### Your task
Exclude images; transcribe the rest of the data exactly.

(The data begins)

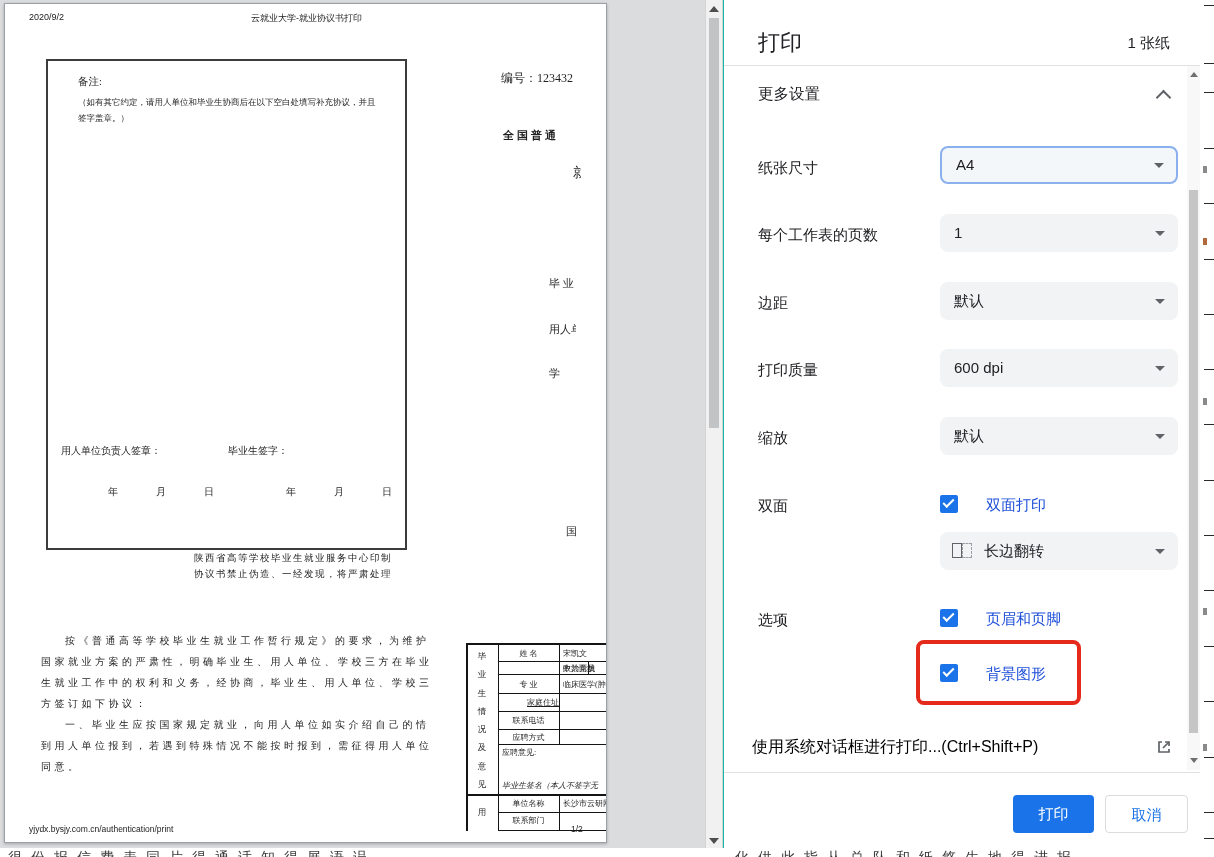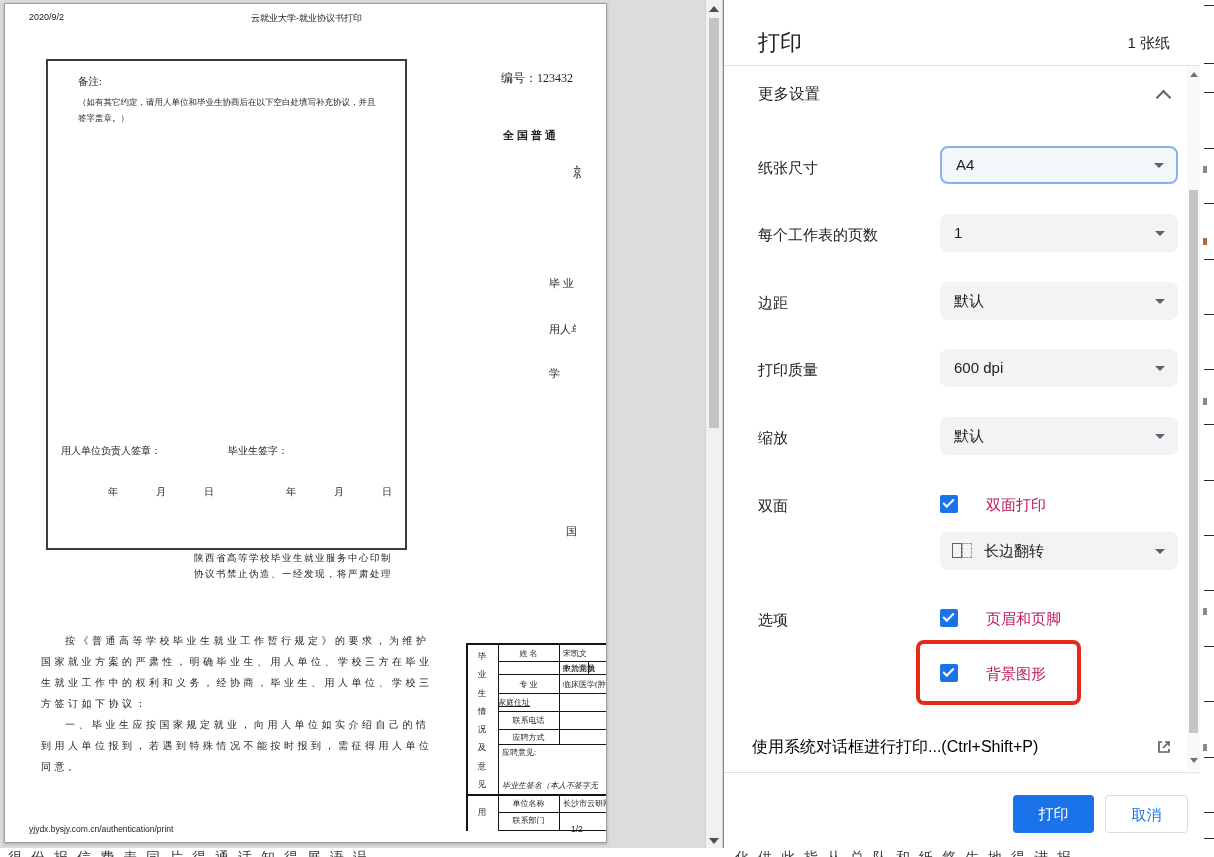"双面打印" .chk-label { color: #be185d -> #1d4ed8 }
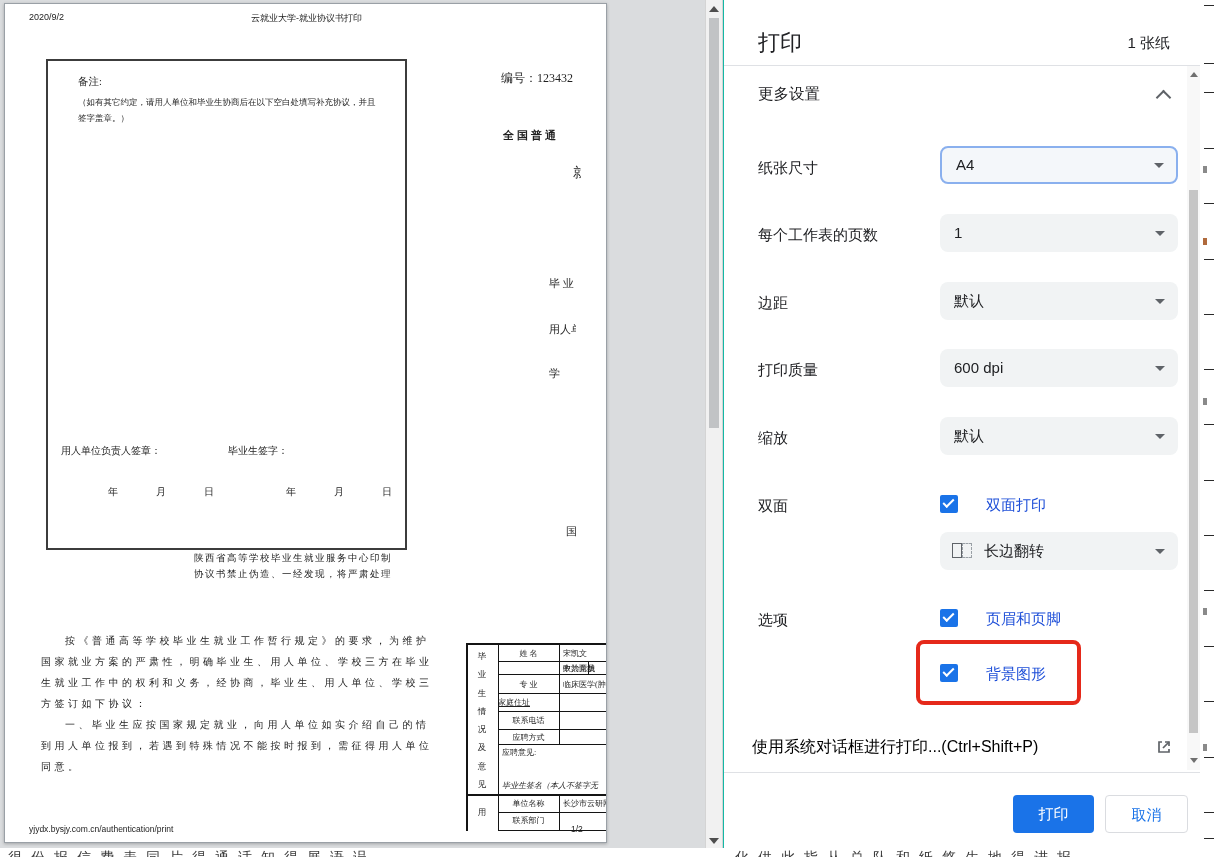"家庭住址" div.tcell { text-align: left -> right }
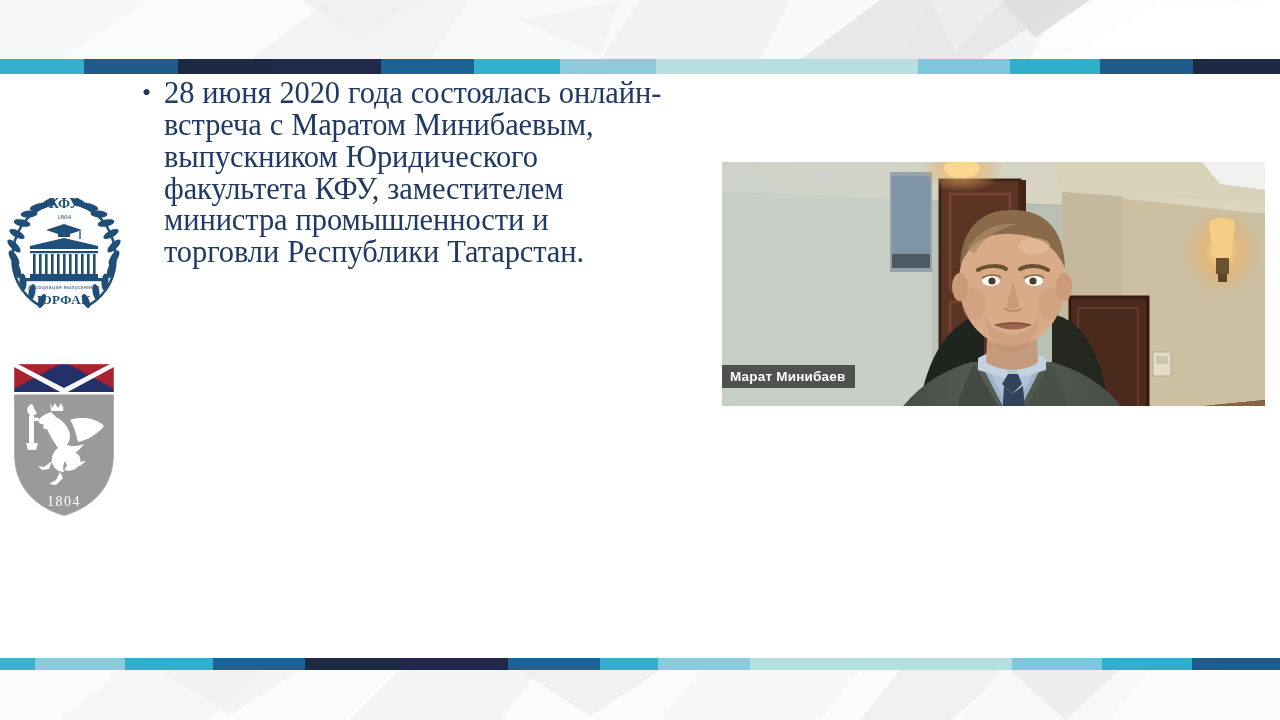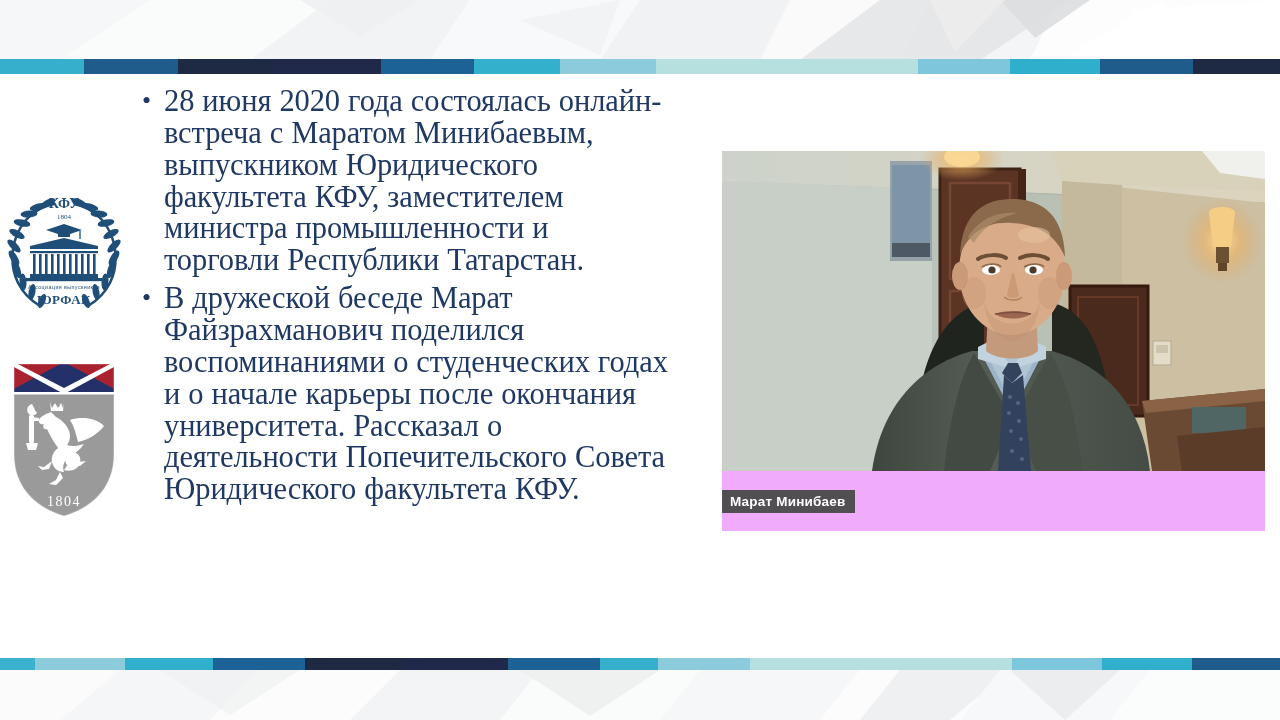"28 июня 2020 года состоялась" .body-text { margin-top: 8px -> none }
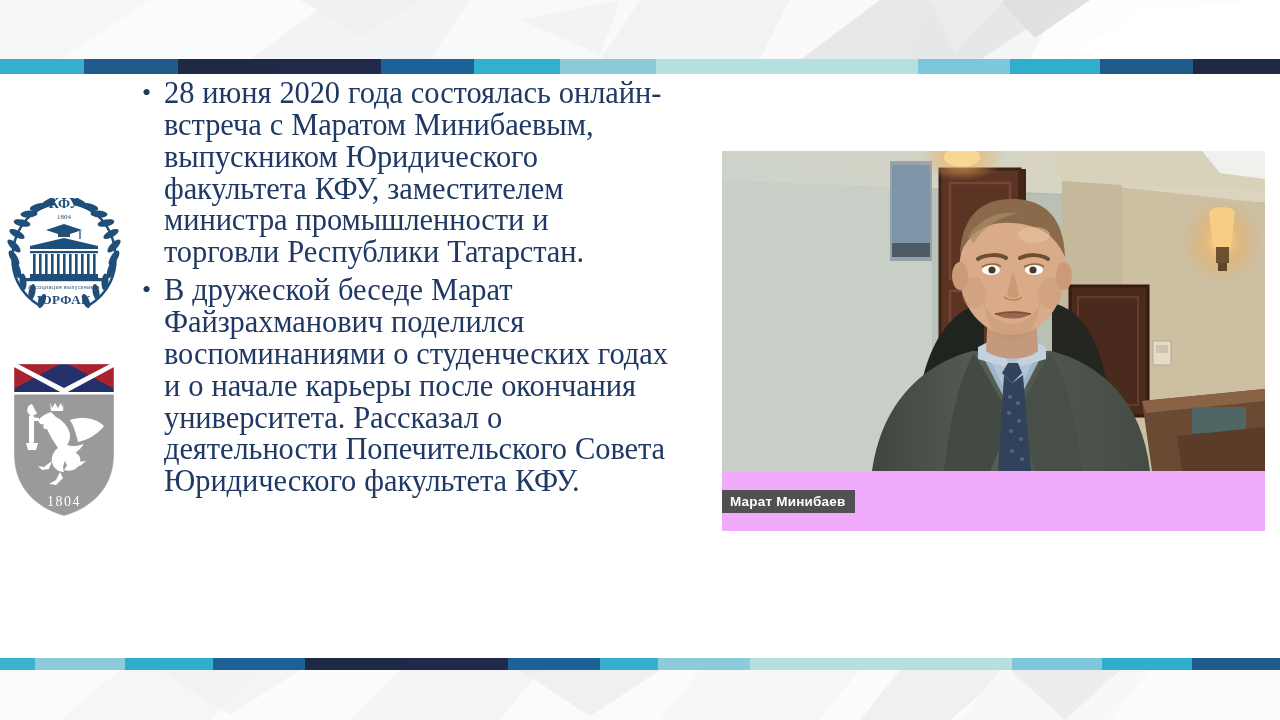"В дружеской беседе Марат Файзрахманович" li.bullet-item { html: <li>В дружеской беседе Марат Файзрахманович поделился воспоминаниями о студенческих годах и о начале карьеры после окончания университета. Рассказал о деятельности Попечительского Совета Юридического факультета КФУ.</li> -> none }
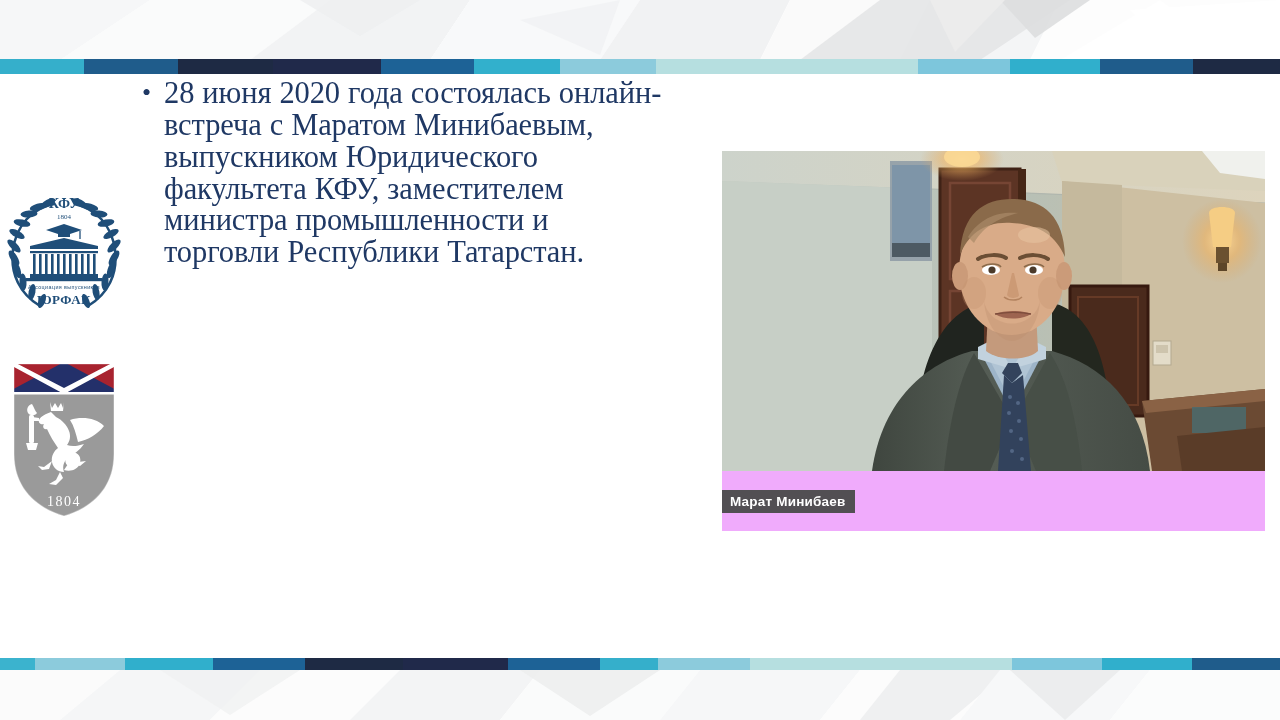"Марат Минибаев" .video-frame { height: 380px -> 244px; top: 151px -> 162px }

(The data ends)

### Finished exercise
"双面打印" .chk-label { color: #be185d -> #1d4ed8 }
"家庭住址" div.tcell { text-align: left -> right }
"28 июня 2020 года состоялась" .body-text { margin-top: 8px -> none }
"В дружеской беседе Марат Файзрахманович" li.bullet-item { html: <li>В дружеской беседе Марат Файзрахманович поделился воспоминаниями о студенческих годах и о начале карьеры после окончания университета. Рассказал о деятельности Попечительского Совета Юридического факультета КФУ.</li> -> none }
"Марат Минибаев" .video-frame { height: 380px -> 244px; top: 151px -> 162px }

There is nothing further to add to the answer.